Он предъявил брату узелок.

Эмери сморщил нос:

— Что это за хлам?

— Плащ гробовщика! Только что умершего гробовщика! Которому я сам, лично, заказывал гроб!

— Поразительно, — согласился Эмери. — Гроб для гробовщика. И всего этого добился мой родной брат!

— Ну, разве я не великий человек? — самодовольно осведомился Ренье.

— Величайший! — сказал Эмери. — Думаю, после Академии ты сразу займешь пост советника при ее величестве.

— По каким вопросам? — уточнил Ренье, величаво подняв голову и красуясь.

— Торговли или дипломатии, разумеется... Зависит от того, купил ты этот плащ или выклянчил. Кажется, дочка гробовщика к тебе благоволила?

Ренье сел, сразу стал серьезным.

— Она хорошая девушка, хоть и не вполне обычная. Ее зовут Генувейфа.

— Ты хочешь сказать — она не вполне нормальная, — поправил Эмери.

— Надеюсь, она не слишком ко мне привязалась, потому что я не смогу посещать ее часто, — добавил Ренье.

— Тебе вообще незачем посещать ее, — сказал Эмери. — Она привяжется к тебе, начнет от тебя зависеть, и тут ты — хлоп! — и уедешь.

— Конечно, ты прав. — Ренье вздохнул. И вдруг лицо его изменилось: — Главное-то не это!

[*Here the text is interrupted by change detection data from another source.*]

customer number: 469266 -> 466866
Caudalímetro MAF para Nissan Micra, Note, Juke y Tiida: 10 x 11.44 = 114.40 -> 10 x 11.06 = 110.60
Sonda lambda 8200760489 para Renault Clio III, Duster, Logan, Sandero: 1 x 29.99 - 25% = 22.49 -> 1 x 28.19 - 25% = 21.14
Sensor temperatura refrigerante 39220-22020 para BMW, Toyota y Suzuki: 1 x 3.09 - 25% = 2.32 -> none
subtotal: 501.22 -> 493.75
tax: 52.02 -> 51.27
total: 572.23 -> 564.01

Угадай, кого я видел возле блошиного рынка?

Эмери невозмутимо ответил:

— Полагаю, пару блох, выставленных на продажу.

— Эгрея и Фейнне!

Старший брат сразу помрачнел.

— Они тебя заметили?

— Надеюсь, что нет. Я подослал к ним Генувейфу. Она подслушивала для меня все их разговоры.

— Мудрое решение.

— Ничего удивительного для того, кто станет дипломатическим советником при ее величестве, — напомнил Ренье. — Эгрей рассказывал Фейнне всякие небылицы. Дескать, привел ее в прекраснейшее место, расписывал несуществующие дворцы, которые их окружают, говорил о чудесных товарах, которые можно купить на здешнем рынке. Кувшины, поющие женскими голосами, еще какие-то дива...

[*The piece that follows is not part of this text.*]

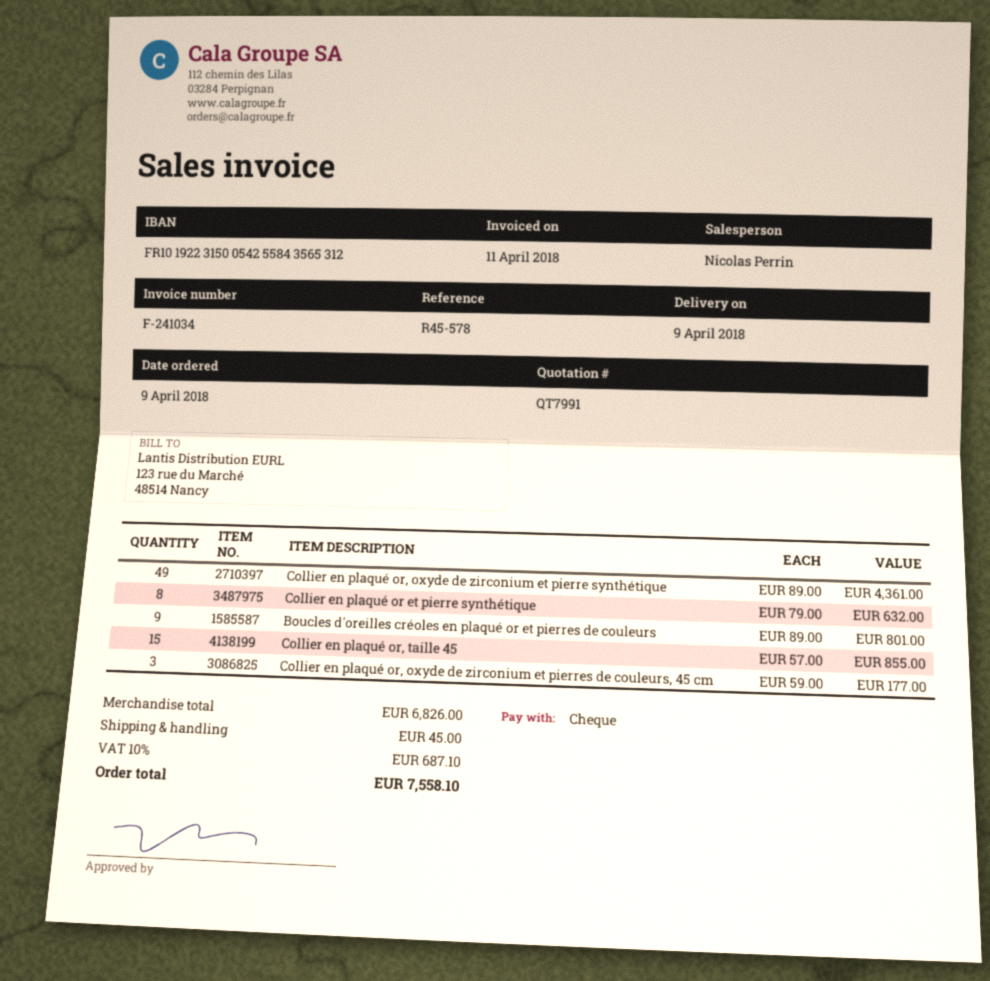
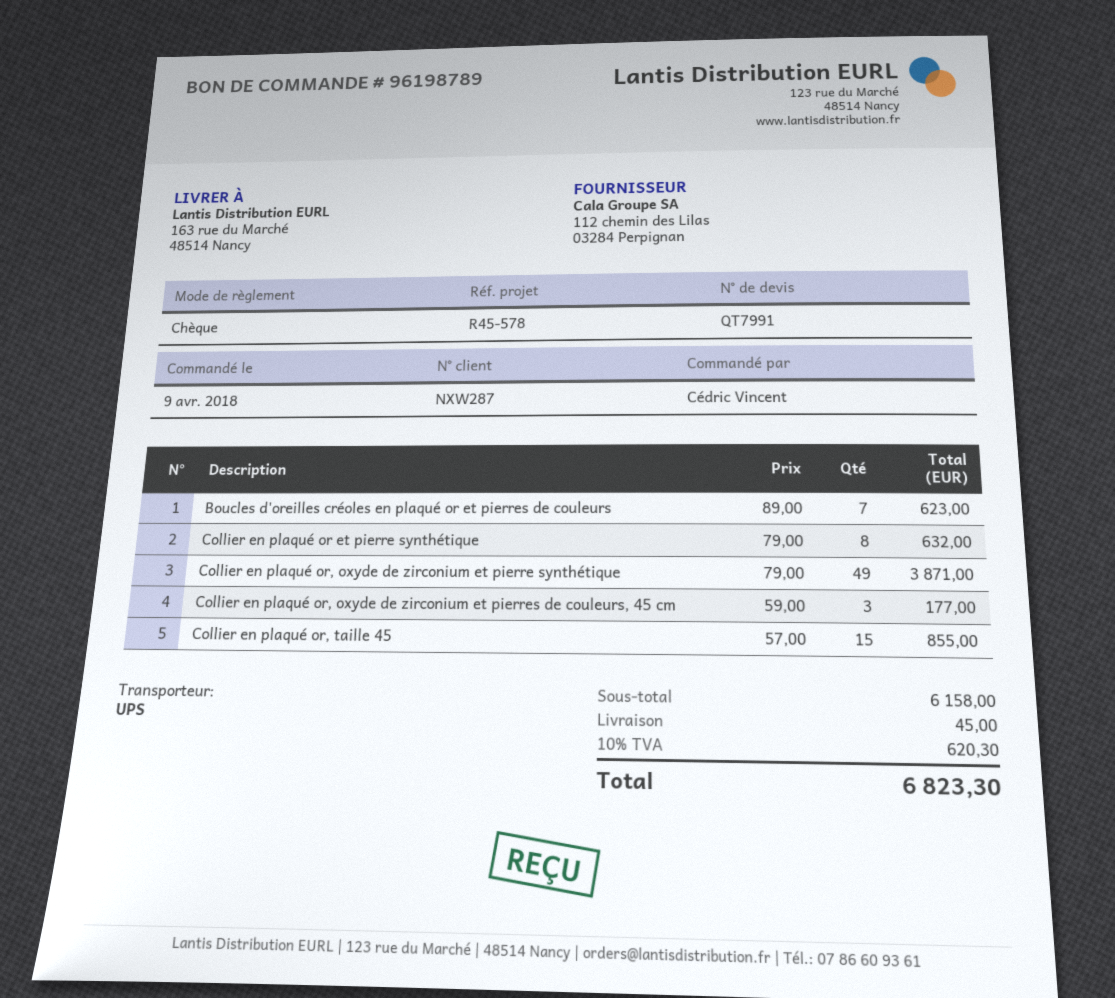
Collier en plaqué or, oxyde de zirconium et pierre synthétique: 49 x 89.00 = 4361.00 -> 49 x 79.00 = 3871.00
Boucles d'oreilles créoles en plaqué or et pierres de couleurs: 9 x 89.00 = 801.00 -> 7 x 89.00 = 623.00
subtotal: 6826.00 -> 6158.00
tax: 10% = 687.10 -> 10% = 620.30
total: 7558.10 -> 6823.30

Эмери молчал. Ренье видел, что брату неприятно слышать все это. Как будто речь шла о чем-то непристойном.

Наконец Эмери тихо попросил:

— Перестань, ладно?

— Ладно, — тотчас согласился Ренье. — Я и сам не в восторге от происходящего. Но вот чего я никак не пойму: откуда в Эгрее столько поэтичности? Я никогда не предполагал, что он способен изобрести такие красивые вещи.

Эмери молчал.

Ренье выдержал долгую паузу и осторожно добавил:

— А вдруг мы его недооцениваем? Что, если он и в самом деле влюблен в Фейнне? Влюблен по-настоящему, от всей души?

Эмери поморщился.

— Да что ты говоришь? Представь себе для начала душу Эгрея — и ты получишь полную картину того, как он умеет любить от всей души.

— Он говорил о жемчужинах, в которых навечно замерло отражение красавицы... — сказал Ренье. — Если человек способен придумывать такое...

— Да ничего он не способен! — сказал Эмери с досадой. — Я сейчас вспомнил, где слышал все эти красивости прежде. Это ранние стихи Пиндара в вольном прозаическом пересказе. У Эгрея нет ничего своего, запомни. Даже если тебе будет казаться, что он сочинил нечто или нашел некий выход, всегда знай: это краденое.

— Ты не слишком суров к нему? — спросил Ренье.